PROBLEM REQUIREMENTS – In the listing below, locate the lines bearing the word "label". Copy every one of them.

INPUT DATA –
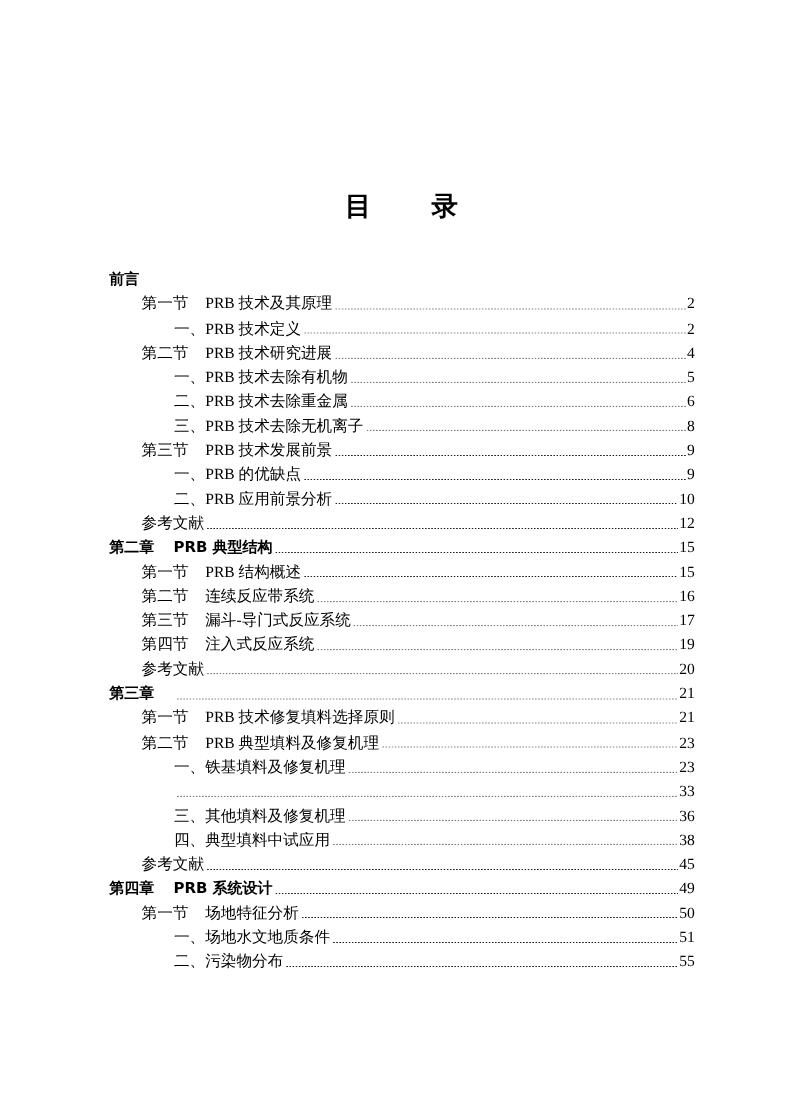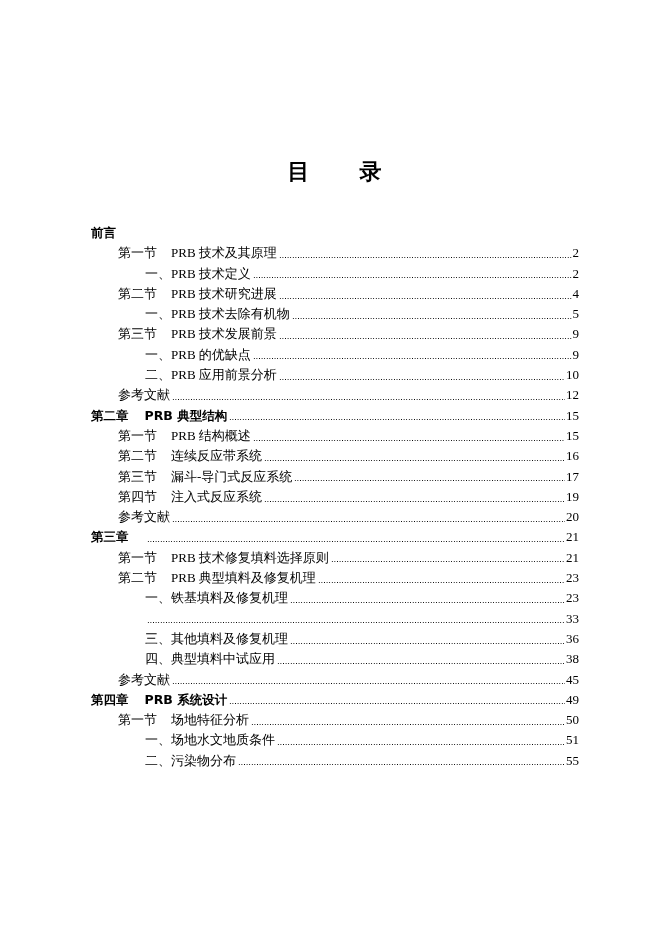--- a/index.html
+++ b/index.html
@@ -52,20 +52,30 @@
       <div class="row l1">
         <span class="num">第二节</span>
         <span class="label">PRB 技术研究进展</span>
         <span class="leader"></span>
         <span class="page-no">4</span>
       </div>
       <div class="row l2">
         <span class="label">一、PRB 技术去除有机物</span>
         <span class="leader"></span>
         <span class="page-no">5</span>
+      </div>
+      <div class="row l2">
+        <span class="label">二、PRB 技术去除重金属</span>
+        <span class="leader"></span>
+        <span class="page-no">6</span>
+      </div>
+      <div class="row l2">
+        <span class="label">三、PRB 技术去除无机离子</span>
+        <span class="leader"></span>
+        <span class="page-no">8</span>
       </div>
       <div class="row l1">
         <span class="num">第三节</span>
         <span class="label">PRB 技术发展前景</span>
         <span class="leader"></span>
         <span class="page-no">9</span>
       </div>
       <div class="row l2">
         <span class="label">一、PRB 的优缺点</span>
         <span class="leader"></span>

TASK RESULT –
         <span class="label">PRB 技术研究进展</span>
         <span class="label">一、PRB 技术去除有机物</span>
+        <span class="label">二、PRB 技术去除重金属</span>
+        <span class="label">三、PRB 技术去除无机离子</span>
         <span class="label">PRB 技术发展前景</span>
         <span class="label">一、PRB 的优缺点</span>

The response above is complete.